Tenía yo un amigo con el que íbamos a pasear a Wall Street y no levantaba nunca la mirada del suelo:

-Esto es el templo del capitalismo -me decía- y no hay que mirarlo para nada. Yo les desprecio.

Venida la transición, en España, este compañero de rojerío llegó a ministro cuando el Desarrollismo. Era bajito y un día le descubrí en una tienda del Village comprándose lociones interiores y capitalistas. Pero ahora era domingo y estábamos allí arriba mirando el mapa de América, que era justo del tamaño de América. Mi amigo bebía vino mexicano y otros horrores por no probar nada norteamericano. Estuvimos un rato hablando de Henry Miller y me dijo que eso era la degeneración capitalista. Yo había creído siempre que Miller era el gran marginal americano, pero a mi amigo le quedaba poco marginal. Borges, allá lejos, seguía merendando sentadito en el regazo de la mama, pero la moda de Borges todavía no había llegado a España ni al mundo. En la Torre había autobuses, grupos de corzas rubias agavilladas por una asociación religiosa de los Adventistas del Séptimo Día, por un conjunto de twist o por una Legión patriótica que cantaba los domingos por la mañana, al pie de la Torre, himnos muy conmovedores que me llevaban a las películas de Frank Capra. Yo me enamoraba en racimo de todas aquellas militantes con el corazón de estampa y los senos apenas despiertos. Olían a cinco duchas diarias como la prima de Neruda olía a jabón.
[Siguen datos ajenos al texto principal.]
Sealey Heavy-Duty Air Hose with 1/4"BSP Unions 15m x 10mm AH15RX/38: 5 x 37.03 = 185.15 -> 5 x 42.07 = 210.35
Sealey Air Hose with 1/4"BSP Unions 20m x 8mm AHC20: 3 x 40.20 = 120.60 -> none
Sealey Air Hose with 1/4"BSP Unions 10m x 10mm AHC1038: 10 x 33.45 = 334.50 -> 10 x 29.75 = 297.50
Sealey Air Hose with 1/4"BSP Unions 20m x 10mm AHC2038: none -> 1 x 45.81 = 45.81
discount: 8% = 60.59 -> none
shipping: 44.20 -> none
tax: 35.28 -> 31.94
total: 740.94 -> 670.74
-¿Conoces ese poema de Neruda al jabón donde dice que el jabón huele a su prima?

-Sería su prima la que olía a jabón.

-Que no, coño, que no lo entiendes, que no lo has cogido.
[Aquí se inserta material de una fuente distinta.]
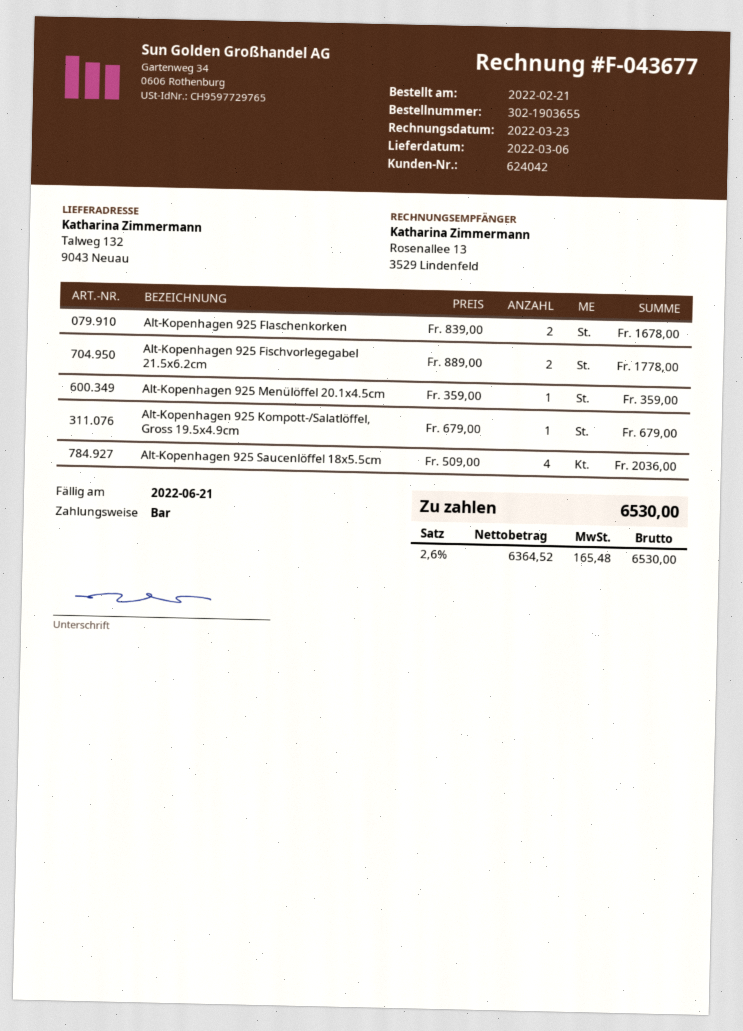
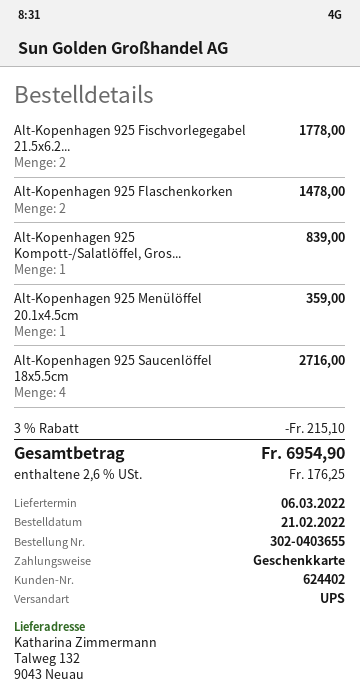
order number: 302-1903655 -> 302-0403655
customer number: 624042 -> 624402
payment method: cash -> gift card
Alt-Kopenhagen 925 Flaschenkorken: 2 for 1678.00 -> 2 for 1478.00
Alt-Kopenhagen 925 Kompott-/Salatlöffel, Gross 19.5x4.9cm: 1 for 679.00 -> 1 for 839.00
Alt-Kopenhagen 925 Saucenlöffel 18x5.5cm: 4 for 2036.00 -> 4 for 2716.00
discount: none -> 3% = 215.10
tax: 2.6% = 165.48 -> 2.6% = 176.25
total: 6530.00 -> 6954.90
-Es igual, de cualquier manera Neruda se está alejando mucho de su premio Stalin y yo he dejado de leerlo.
Era la típica conversación aburrida de domingo por la tarde y mi amigo el soviético no comprendía que las civilizaciones -la americana, la rusa, todas- nos crean estos domingos aburridos como premio a una semana de stajanovismo de derechas. Dimos otra vuelta completa a la Torre y la verdad es que las cosas empezaban a repetirse. El bello edificio había dejado de moverse o nosotros nos habíamos acostumbrado al bamboleo como los pasajeros se acostumbran a las olas del barco. El hedor de los novios era ya un hedor sexual que me animaba a ligar algo, pero las vírgenes del Séptimo Día empezaban a descender del cielo como ángeles de papel y falda escocesa, para dormirse temprano en un internado de señoritas castas que aprendían solas a masturbarse. Mi amigo y yo abandonábamos la Torre tan comunistas como habíamos subido, y le eché una última mirada a Borges, allá lejos, donde ya habría terminado de merendar y estaría leyendo a un apócrifo con su luz de ciego. La tarde moría en Manhattan como los cisnes silenciosos y estrangulados que mueren en el Central Park, justificando toda la sangre del crepúsculo y el color cocacola que trae el cielo en esta, en aquella época. Tarde de domingo en las Torres. Dos horteras de izquierdas, españoles, que luego iríamos a la Casa de España a visitar a los exiliados y a los muertos. En aquella casa me pareció que sonaba un piano. La música de aquel piano olía a brea de barcaza desfondada como los viejos pianos en las tardes de domingo de una provincia española.